Create GEM handles for exporting DMABufs using GEM-Prime APIs. The GEM
handles are created in a drm_client_dev context to avoid exposing them
in user mode contexts through a DMABuf import.

Signed-off-by: Felix Kuehling <Felix.Kuehling@amd.com>
---
 drivers/gpu/drm/amd/amdgpu/amdgpu_amdkfd.c    | 11 +++++++
 drivers/gpu/drm/amd/amdgpu/amdgpu_amdkfd.h    |  5 +++
 .../gpu/drm/amd/amdgpu/amdgpu_amdkfd_gpuvm.c  | 33 +++++++++++++++----
 drivers/gpu/drm/amd/amdkfd/kfd_chardev.c      |  4 +--
 4 files changed, 44 insertions(+), 9 deletions(-)

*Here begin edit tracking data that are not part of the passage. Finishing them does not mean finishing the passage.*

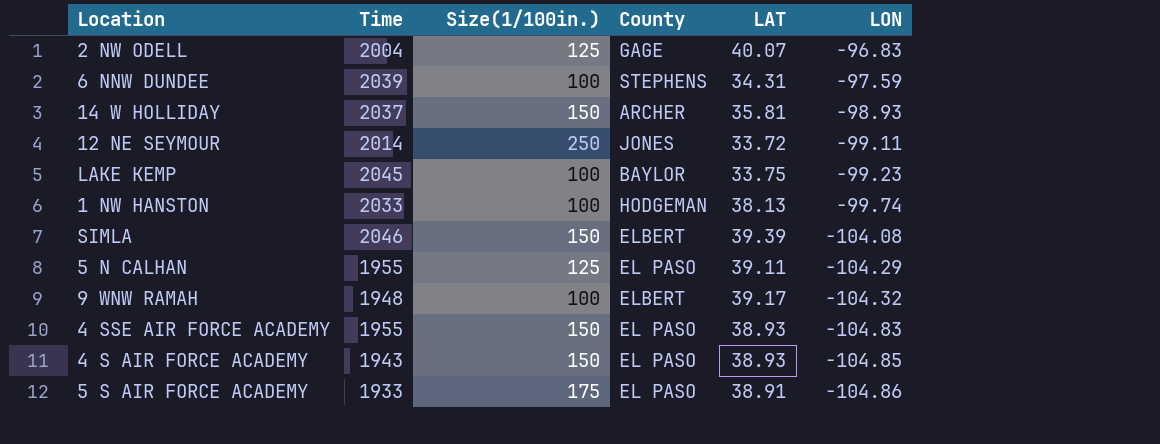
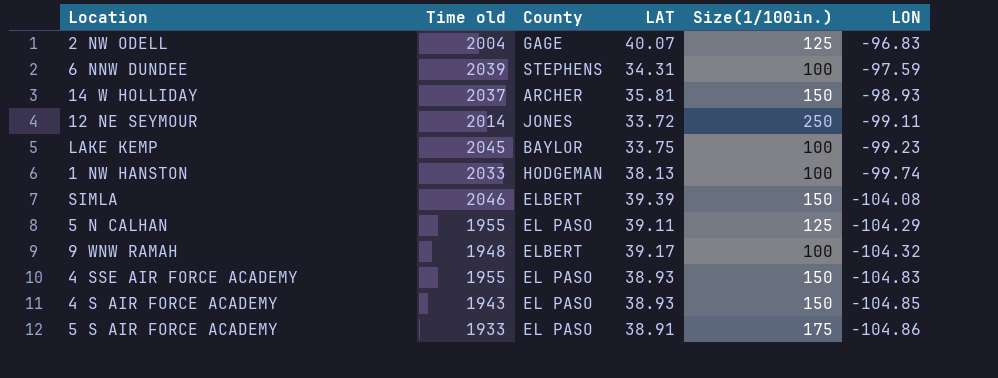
column name: Time -> Time old
column Size(1/100in.) | position: 3 -> 5

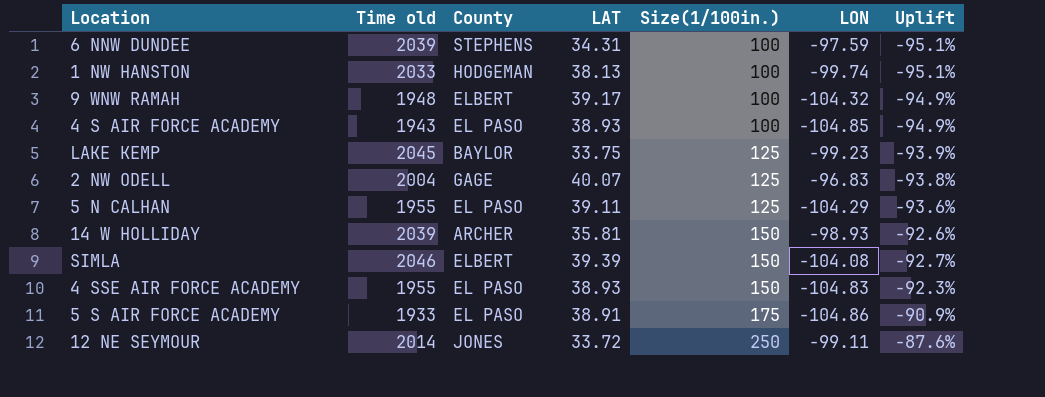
row order: LON descending -> Size(1/100in.) ascending
column Uplift | formula: none -> ([Size(1/100in.)] - [Time old]) / [Time old]
4 S AIR FORCE ACADEMY | Size(1/100in.): 150 -> 100
LAKE KEMP | Size(1/100in.): 100 -> 125
14 W HOLLIDAY | Time old: 2037 -> 2039

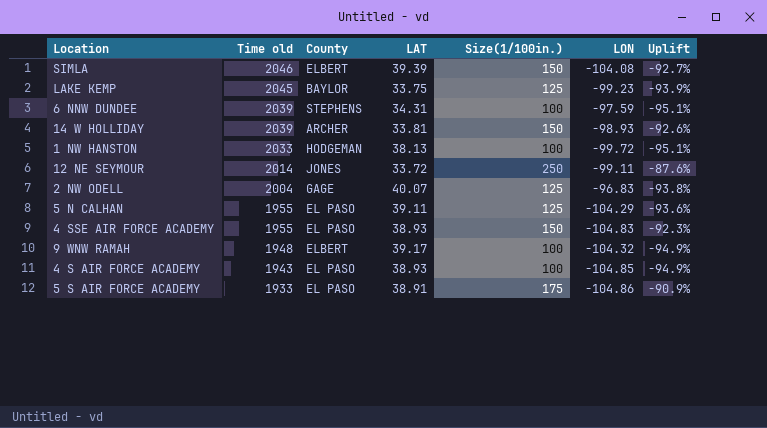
row order: Size(1/100in.) ascending -> Time old descending
14 W HOLLIDAY | LAT: 35.81 -> 33.81
1 NW HANSTON | LON: -99.74 -> -99.72

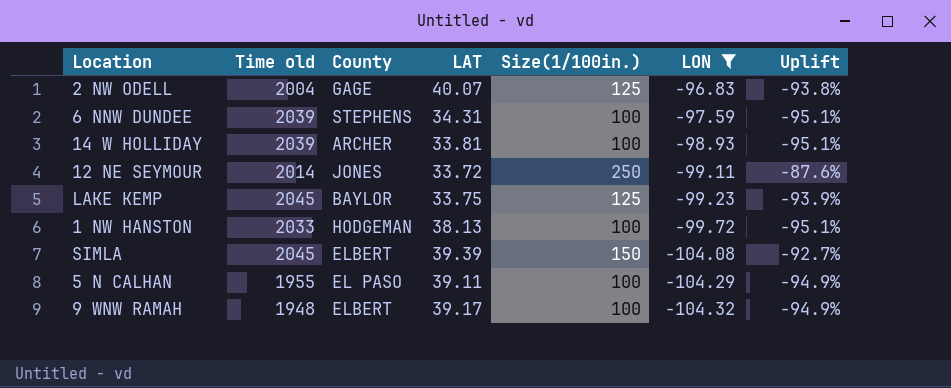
filter: none -> LON >= -104.32
row order: Time old descending -> LON descending
14 W HOLLIDAY | Size(1/100in.): 150 -> 100
14 W HOLLIDAY | Uplift: -92.6% -> -95.1%
SIMLA | Time old: 2046 -> 2045
5 N CALHAN | Size(1/100in.): 125 -> 100
5 N CALHAN | Uplift: -93.6% -> -94.9%

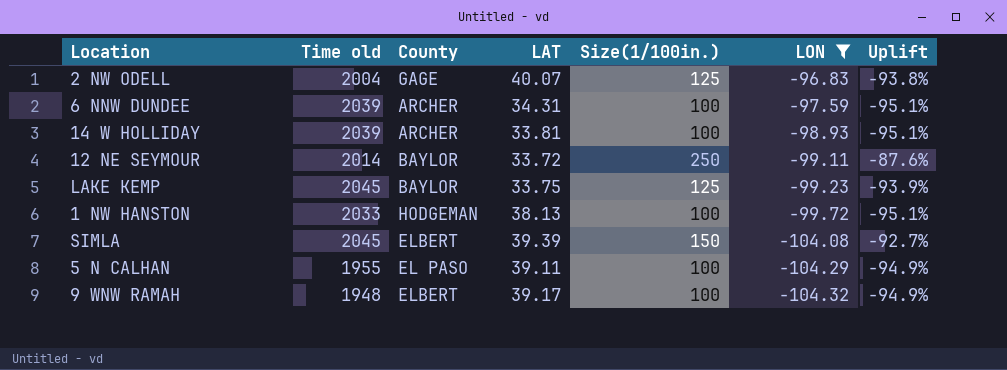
6 NNW DUNDEE | County: STEPHENS -> ARCHER
12 NE SEYMOUR | County: JONES -> BAYLOR

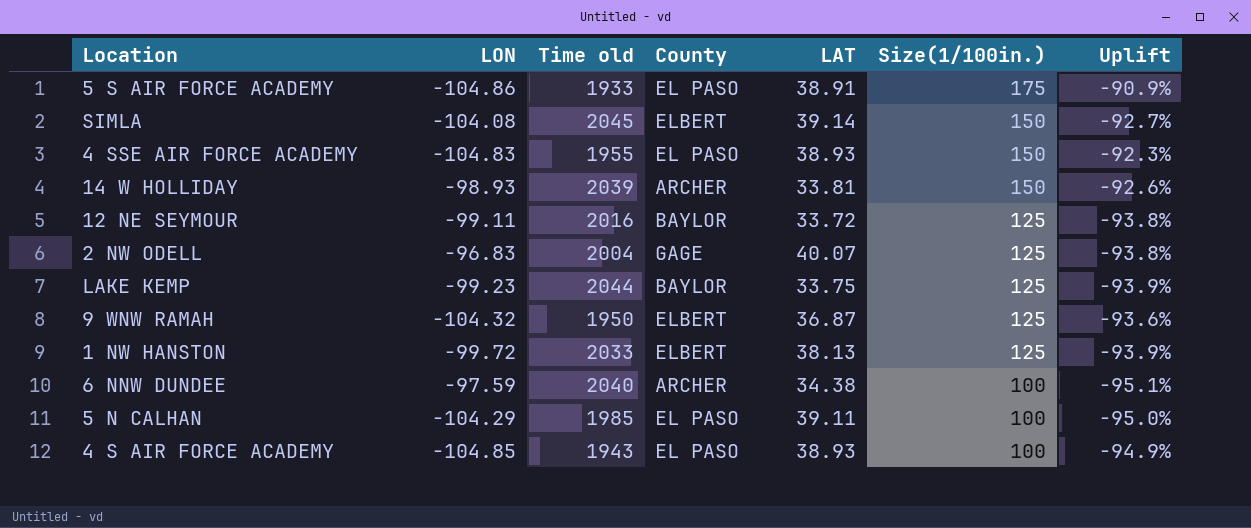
filter: LON >= -104.32 -> none
row order: LON descending -> Size(1/100in.) descending
column LON | position: 6 -> 2
SIMLA | LAT: 39.39 -> 39.14
14 W HOLLIDAY | Size(1/100in.): 100 -> 150
14 W HOLLIDAY | Uplift: -95.1% -> -92.6%
12 NE SEYMOUR | Time old: 2014 -> 2016
12 NE SEYMOUR | Size(1/100in.): 250 -> 125
12 NE SEYMOUR | Uplift: -87.6% -> -93.8%
LAKE KEMP | Time old: 2045 -> 2044
9 WNW RAMAH | Time old: 1948 -> 1950
9 WNW RAMAH | LAT: 39.17 -> 36.87
9 WNW RAMAH | Size(1/100in.): 100 -> 125
9 WNW RAMAH | Uplift: -94.9% -> -93.6%
1 NW HANSTON | County: HODGEMAN -> ELBERT
1 NW HANSTON | Size(1/100in.): 100 -> 125
1 NW HANSTON | Uplift: -95.1% -> -93.9%
6 NNW DUNDEE | Time old: 2039 -> 2040
6 NNW DUNDEE | LAT: 34.31 -> 34.38
5 N CALHAN | Time old: 1955 -> 1985
5 N CALHAN | Uplift: -94.9% -> -95.0%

diff --git a/drivers/gpu/drm/amd/amdgpu/amdgpu_amdkfd.c b/drivers/gpu/drm/amd/amdgpu/amdgpu_amdkfd.c
index 6ab17330a6ed..b0a67f16540a 100644
--- a/drivers/gpu/drm/amd/amdgpu/amdgpu_amdkfd.c
+++ b/drivers/gpu/drm/amd/amdgpu/amdgpu_amdkfd.c
@@ -142,6 +142,7 @@ void amdgpu_amdkfd_device_init(struct amdgpu_device *adev)
 {
 	int i;
 	int last_valid_bit;
+	int ret;
 
 	amdgpu_amdkfd_gpuvm_init_mem_limits();
 
@@ -160,6 +161,12 @@ void amdgpu_amdkfd_device_init(struct amdgpu_device *adev)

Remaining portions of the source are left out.